_Assignment_: In the records below, find the line containing "(194, 1449) none -> [26,1220,71,1231] // DEMO" and the line containing "[658,1676,733,1695] DevOps ->"; please repeat exactly the lines from one to the other, both included, and nothing more.

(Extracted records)
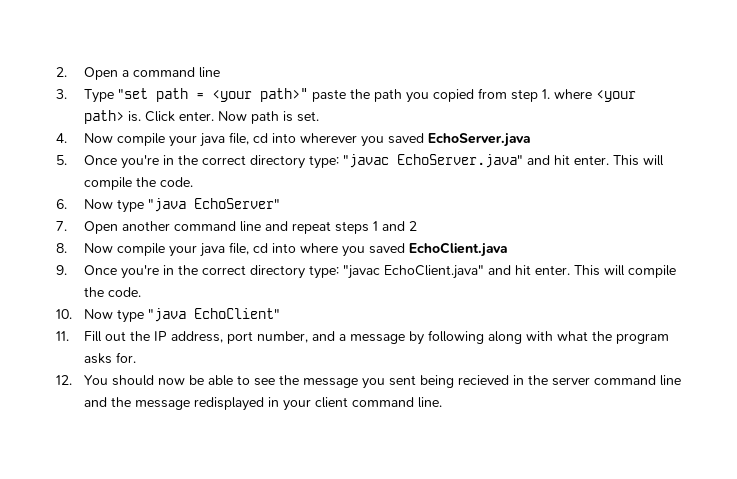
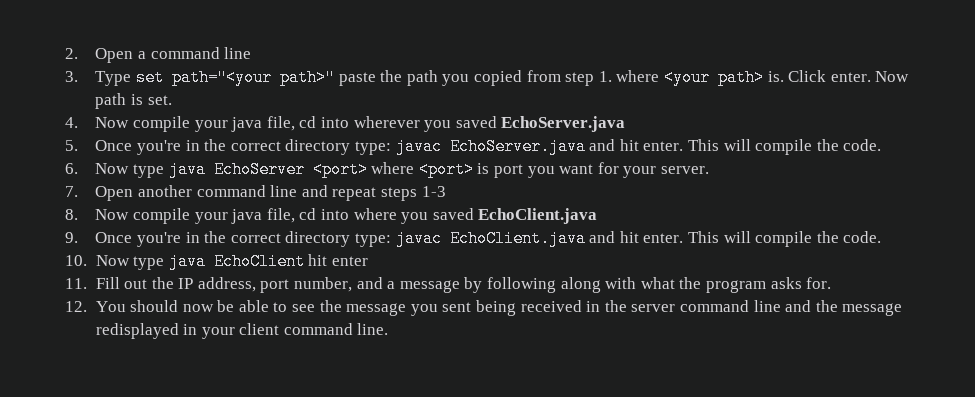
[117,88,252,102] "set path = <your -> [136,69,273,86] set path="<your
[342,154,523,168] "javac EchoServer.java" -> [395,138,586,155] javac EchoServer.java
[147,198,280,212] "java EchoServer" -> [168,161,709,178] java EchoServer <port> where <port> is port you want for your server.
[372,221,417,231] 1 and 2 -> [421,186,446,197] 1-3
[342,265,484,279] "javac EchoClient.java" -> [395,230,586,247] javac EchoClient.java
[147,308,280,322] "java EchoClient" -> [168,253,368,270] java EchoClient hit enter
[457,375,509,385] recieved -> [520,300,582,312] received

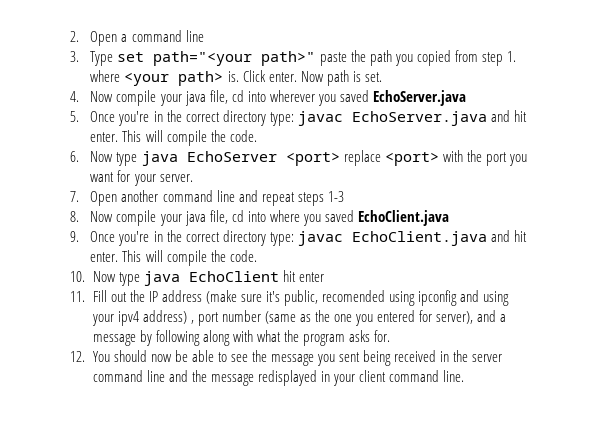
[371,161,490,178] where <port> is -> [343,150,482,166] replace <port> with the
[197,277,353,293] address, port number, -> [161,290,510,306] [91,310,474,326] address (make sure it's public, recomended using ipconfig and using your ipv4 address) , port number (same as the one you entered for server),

--

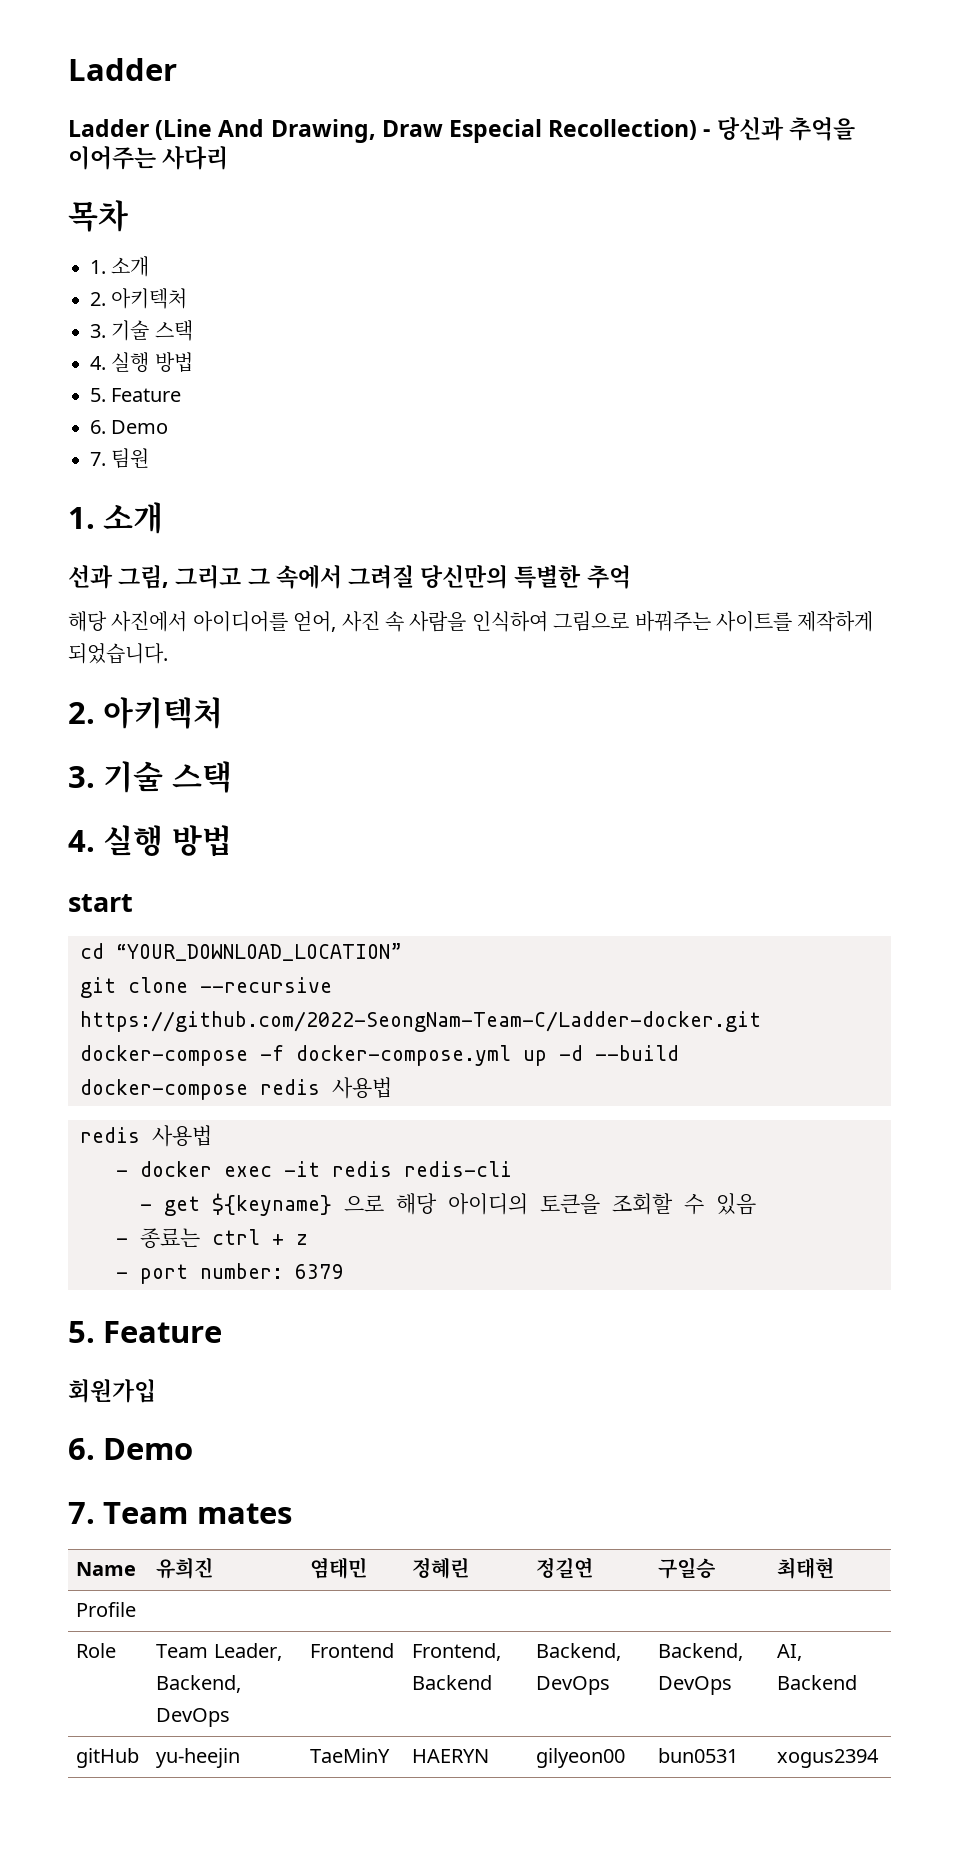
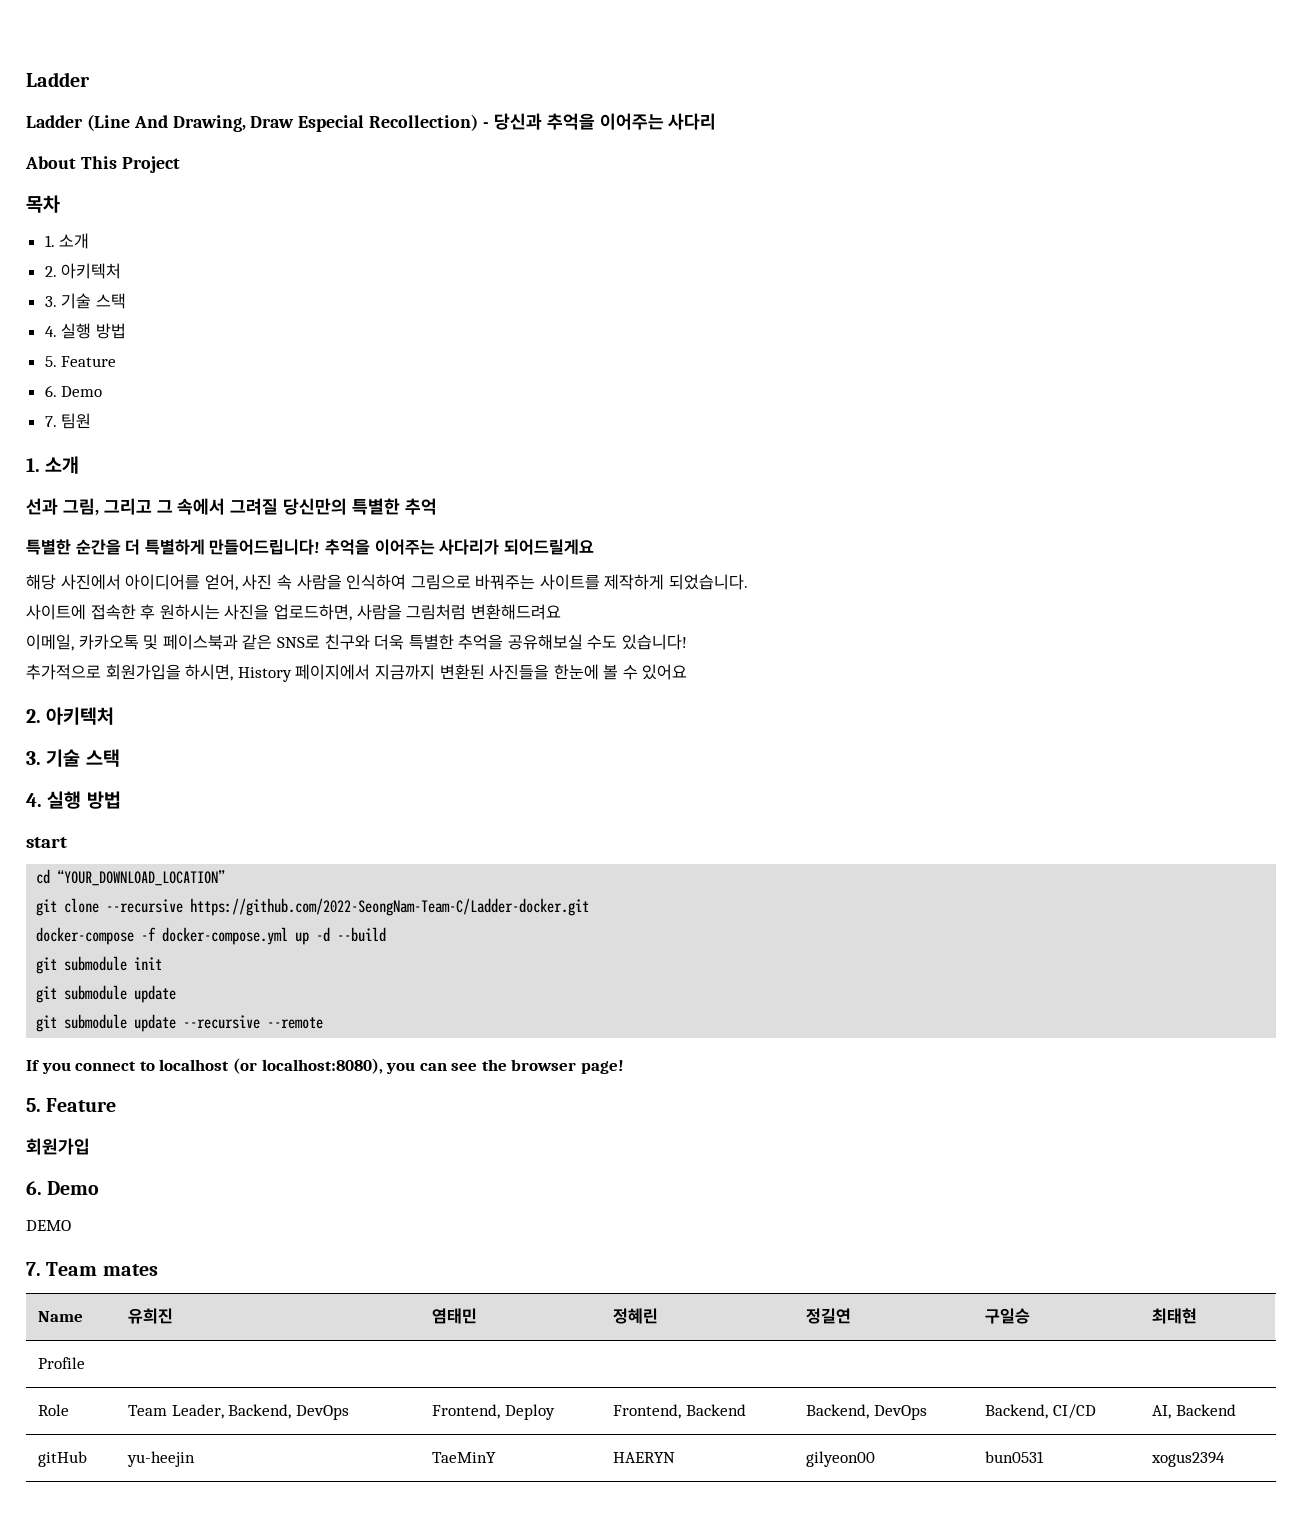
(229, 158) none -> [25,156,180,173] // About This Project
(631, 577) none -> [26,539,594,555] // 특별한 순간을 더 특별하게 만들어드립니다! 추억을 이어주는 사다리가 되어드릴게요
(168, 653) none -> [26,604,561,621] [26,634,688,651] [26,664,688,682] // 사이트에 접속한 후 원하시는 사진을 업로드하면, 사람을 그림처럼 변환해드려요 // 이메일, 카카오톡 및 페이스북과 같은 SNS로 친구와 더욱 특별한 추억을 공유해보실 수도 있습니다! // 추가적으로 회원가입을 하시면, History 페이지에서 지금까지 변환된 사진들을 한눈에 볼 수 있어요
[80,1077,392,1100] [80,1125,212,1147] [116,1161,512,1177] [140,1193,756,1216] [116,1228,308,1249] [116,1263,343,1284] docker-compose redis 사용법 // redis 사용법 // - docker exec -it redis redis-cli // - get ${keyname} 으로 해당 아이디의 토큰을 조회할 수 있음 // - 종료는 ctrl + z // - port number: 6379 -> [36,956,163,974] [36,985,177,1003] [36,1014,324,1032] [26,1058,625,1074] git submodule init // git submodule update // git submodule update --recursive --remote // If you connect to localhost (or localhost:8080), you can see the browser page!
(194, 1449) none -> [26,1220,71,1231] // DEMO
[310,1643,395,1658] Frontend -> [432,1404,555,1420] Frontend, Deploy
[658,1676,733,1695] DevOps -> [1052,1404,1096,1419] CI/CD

---

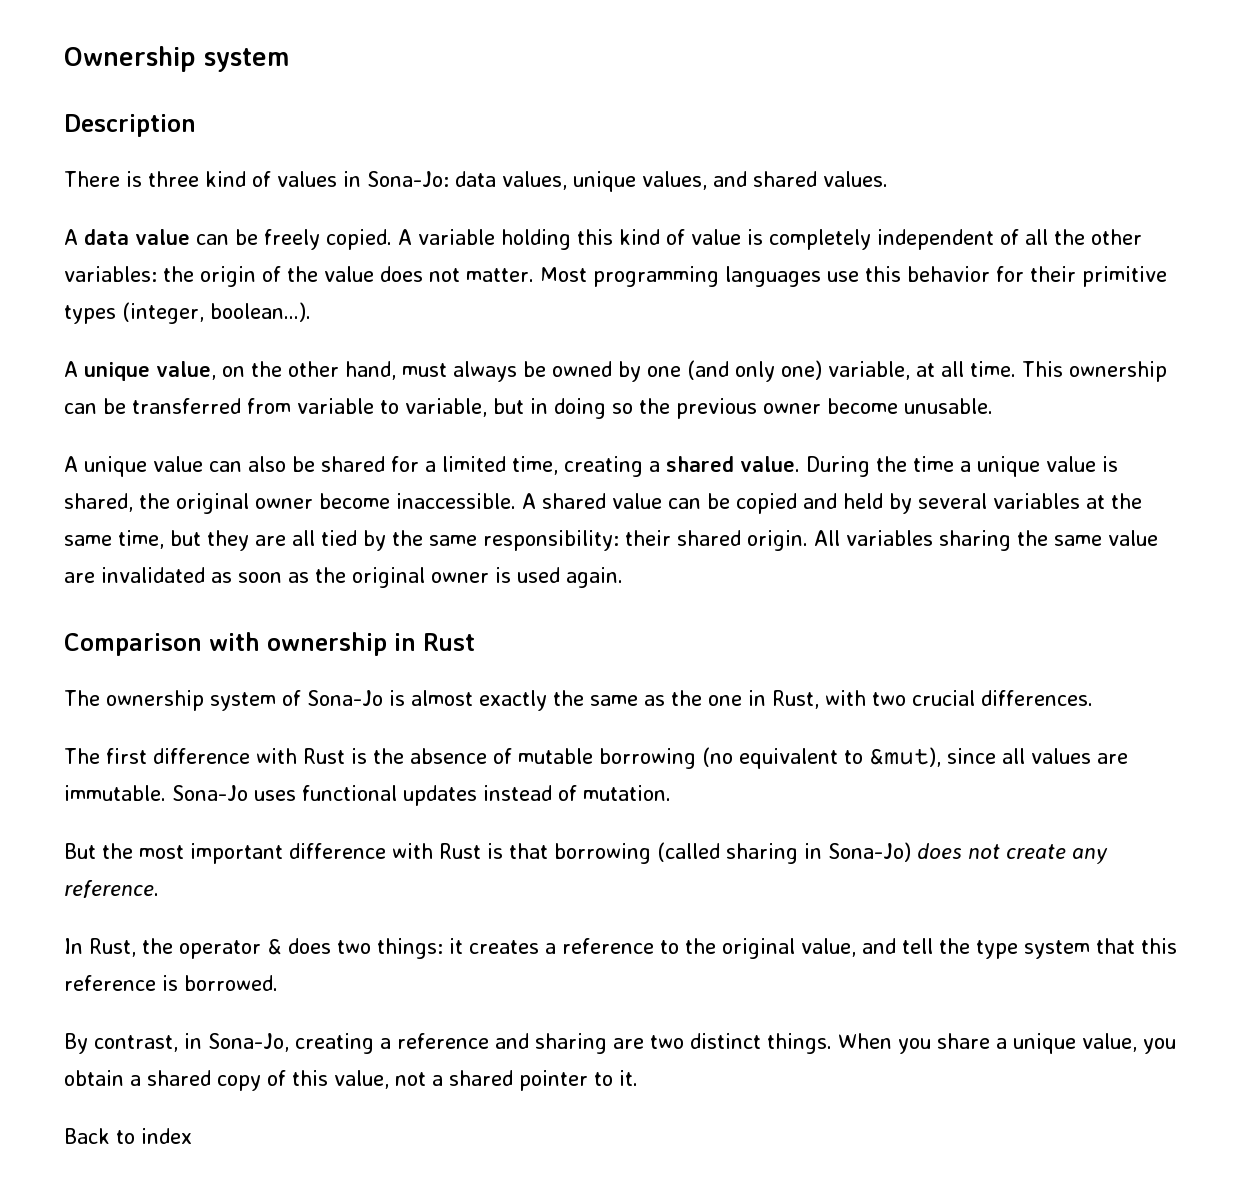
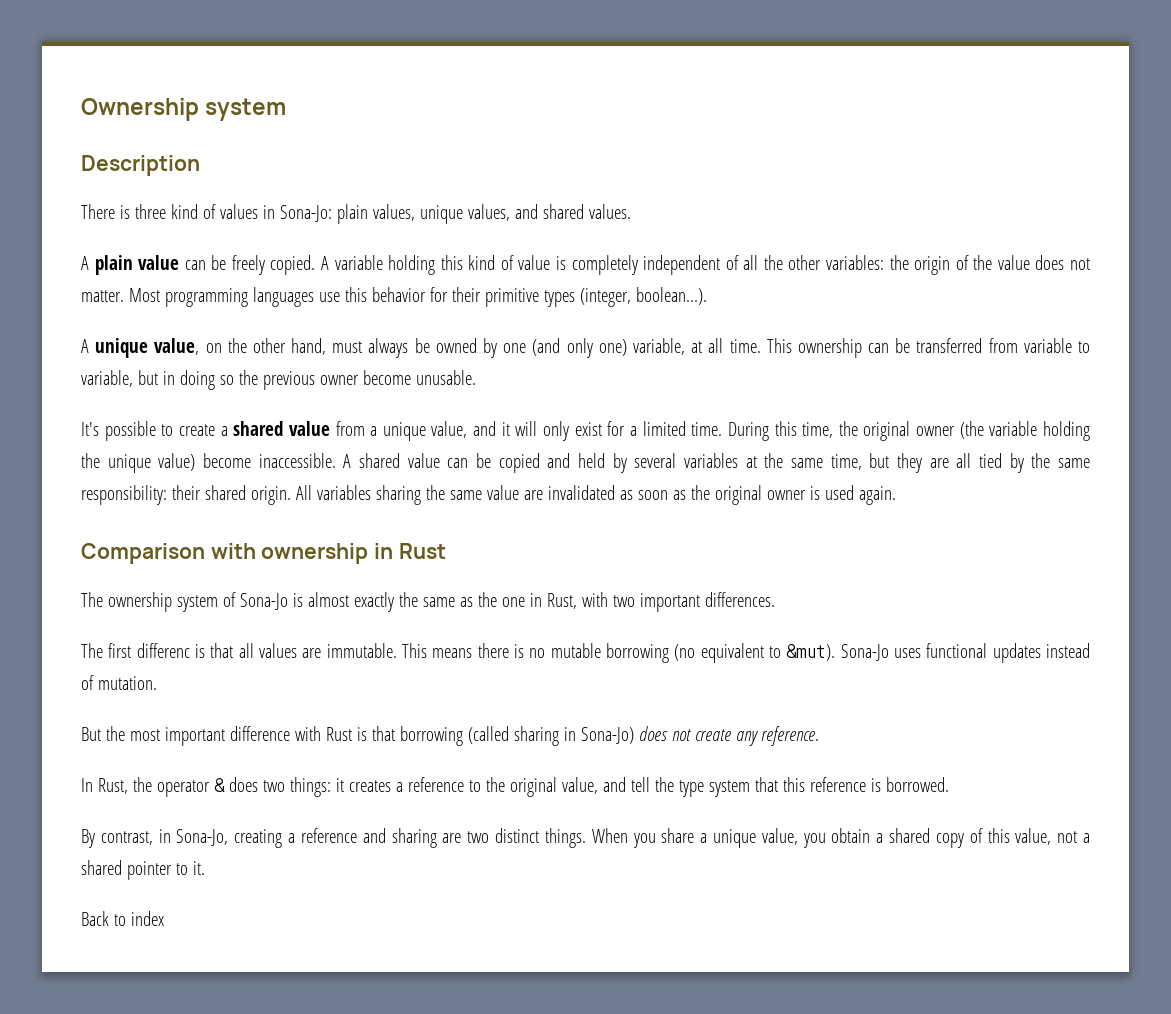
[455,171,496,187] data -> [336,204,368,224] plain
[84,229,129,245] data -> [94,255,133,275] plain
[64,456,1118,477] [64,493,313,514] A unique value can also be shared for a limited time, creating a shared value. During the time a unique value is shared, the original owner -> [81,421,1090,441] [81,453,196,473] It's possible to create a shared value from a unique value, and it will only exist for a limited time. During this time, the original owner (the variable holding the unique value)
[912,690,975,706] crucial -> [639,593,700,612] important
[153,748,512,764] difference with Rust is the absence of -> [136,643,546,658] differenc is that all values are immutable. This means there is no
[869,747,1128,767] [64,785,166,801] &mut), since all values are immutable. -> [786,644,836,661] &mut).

_Exercise output_:
(194, 1449) none -> [26,1220,71,1231] // DEMO
[310,1643,395,1658] Frontend -> [432,1404,555,1420] Frontend, Deploy
[658,1676,733,1695] DevOps -> [1052,1404,1096,1419] CI/CD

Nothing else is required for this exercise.